Many of you reading this can relate to running multiple businesses at once…it is sort of in an entrepreneurs blood to always want to be doing different things. Chas Smith is the CoFounder of Paleo Valley and Wild Pastures, two companies that are absolutely crushing it with incredibly high-quality products being brought to market in unbelievably sustainable ways.
Chas founded Paleo Valley with his wife Autumn, who was a fitness trainer for various celebrities in LA. She and her clients were in incredible shape on the outside, but she had terrible digestive issues that were ruining the quality of her life. The two stumbled upon eating the Paleo diet as a potential solution, and after a month her symptoms were gone and never returned again.
This was pre-Paleo craze on the internet, so the couple started the business with publishing and information products, and did quite well helping a lot of people find these similar solutions. After this market became quite saturated, the two turned to create physical products.
Their first and flagship product was their beef stick with no preservatives and sourced at the highest quality and sustainability. The idea was to have high-protein snacks to eat on the go for Chas and Autumn themselves, and this spread quickly into the marketplace with a massive boom.
The two have been focused on selling the highest quality product possible from the get-go, and this commitment has only gotten deeper and deeper as time has gone on. They have also studied deeper on quality and then on the sustainable side of the industry so that their knowledge continues to fuel their passion. The impact in this industry is huge – getting rid of the highly destructive animal agriculture factory farming industry in favor of sustainable farming and quality meats.
They then launched a very complementary business which is best described as “if Costco and a farmers market had a baby” it would be called Wild Pastures. It is a membership club for taking truly grass fed and pasture raised meats with no pesticides or additives and using fully regenerative agriculture techniques that actually heal the land instead of destroying it like most animal agriculture operations.
Currently, these meats are not available to most people because of local availability typically really high pricing. WIld Pastures is changing this game, one geography at a time, and changing the animal agriculture industry in the direction of full-on sustainability. The object is to commoditize extremely premium product so that it can be made available at better prices and frequency to more people, all while regenerating land and ending animal cruelty.
The logistics landscape for Wild Pastures in doing home delivery have been pretty unique and challenging when compared to Paleo Valley. The expansion requires using geographically centered hubs around major urban centers and expanding slowly using each hub as the anchor to enter new areas. They are also taking steps in ensuring that every part of this process along the supply chain is done as sustainable as possible and with as little impact on the environment.
A huge reason why they’ve been able to run both companies is that both businesses are so closely related in terms of the customers’ they serve and a lot of the marketing infrastructure that they share. This reduces new employee training time significantly and allows for some very healthy cross-pollination between companies. From there it is a matter of prioritization on important opportunities or threats that need handling.
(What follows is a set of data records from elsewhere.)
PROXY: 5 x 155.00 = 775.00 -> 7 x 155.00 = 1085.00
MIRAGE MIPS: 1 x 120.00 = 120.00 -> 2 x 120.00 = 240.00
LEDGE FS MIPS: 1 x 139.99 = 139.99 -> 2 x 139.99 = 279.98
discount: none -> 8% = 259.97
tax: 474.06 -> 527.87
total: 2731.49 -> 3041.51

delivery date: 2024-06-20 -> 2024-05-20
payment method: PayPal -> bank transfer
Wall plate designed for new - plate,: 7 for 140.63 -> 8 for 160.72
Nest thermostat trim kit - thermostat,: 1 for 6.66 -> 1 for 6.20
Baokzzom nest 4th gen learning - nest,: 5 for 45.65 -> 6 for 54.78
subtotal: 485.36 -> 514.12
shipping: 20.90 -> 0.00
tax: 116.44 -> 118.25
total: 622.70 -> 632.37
The meal and food delivery industry is extremely difficult to survive in, so Chas says that having a business built behind Wild Pastures has been incredibly crucial in ensuring they can thrive in terms of acquisition costs, infrastructure, logistics and more.
From day 1 of the business, Chas and Autumn have been super passionate about the business and the products, fueled by the dramatic experience that autumn had with her health transformation, and re-creating that for others. This has been the fuel and the glue for creating the brand tone of voice and the character of the brand itself, and then being able to share that with the world.
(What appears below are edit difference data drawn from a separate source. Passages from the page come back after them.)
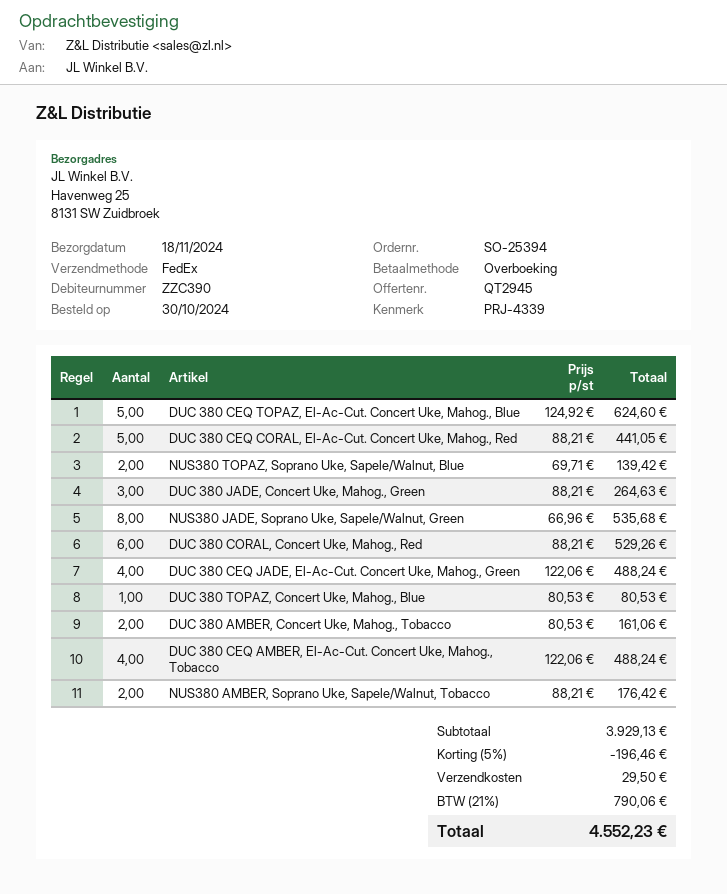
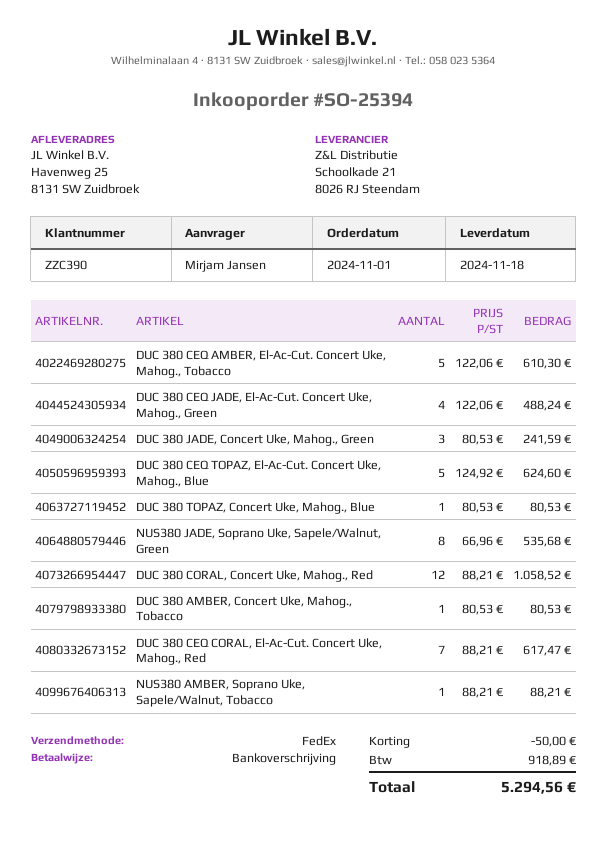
order date: 2024-10-30 -> 2024-11-01
DUC 380 CEQ CORAL, El-Ac-Cut. Concert Uke, Mahog., Red: 5 x 88.21 = 441.05 -> 7 x 88.21 = 617.47
NUS380 TOPAZ, Soprano Uke, Sapele/Walnut, Blue: 2 x 69.71 = 139.42 -> none
DUC 380 JADE, Concert Uke, Mahog., Green: 3 x 88.21 = 264.63 -> 3 x 80.53 = 241.59
DUC 380 CORAL, Concert Uke, Mahog., Red: 6 x 88.21 = 529.26 -> 12 x 88.21 = 1058.52
DUC 380 AMBER, Concert Uke, Mahog., Tobacco: 2 x 80.53 = 161.06 -> 1 x 80.53 = 80.53
DUC 380 CEQ AMBER, El-Ac-Cut. Concert Uke, Mahog., Tobacco: 4 x 122.06 = 488.24 -> 5 x 122.06 = 610.30
NUS380 AMBER, Soprano Uke, Sapele/Walnut, Tobacco: 2 x 88.21 = 176.42 -> 1 x 88.21 = 88.21
discount: 196.46 -> 50.00
shipping: 29.50 -> none
tax: 790.06 -> 918.89
total: 4552.23 -> 5294.56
When you exude passion for what you sell it comes out on every sales page, your about us page, every ad, every interaction that you have with your audience and your customers. This makes it almost effortless to fuel the brand into the direction of high potency. People are also a lot smarter online now and used to seeing B.S. and so they can sense authenticity when they see it.
You don’t always need to have a super passionate founding story in order to create a memorable brand. Chas tells stories around each of his products, the farmers behind them, regenerative agriculture, scientific stories about the ingredients and products, and more. The more depth you have to your brand and the more you give a damn, the more stories you will have to tell. This also gives people opportunities to resonate with your brand in many ways, because not everyone will resonate with every story.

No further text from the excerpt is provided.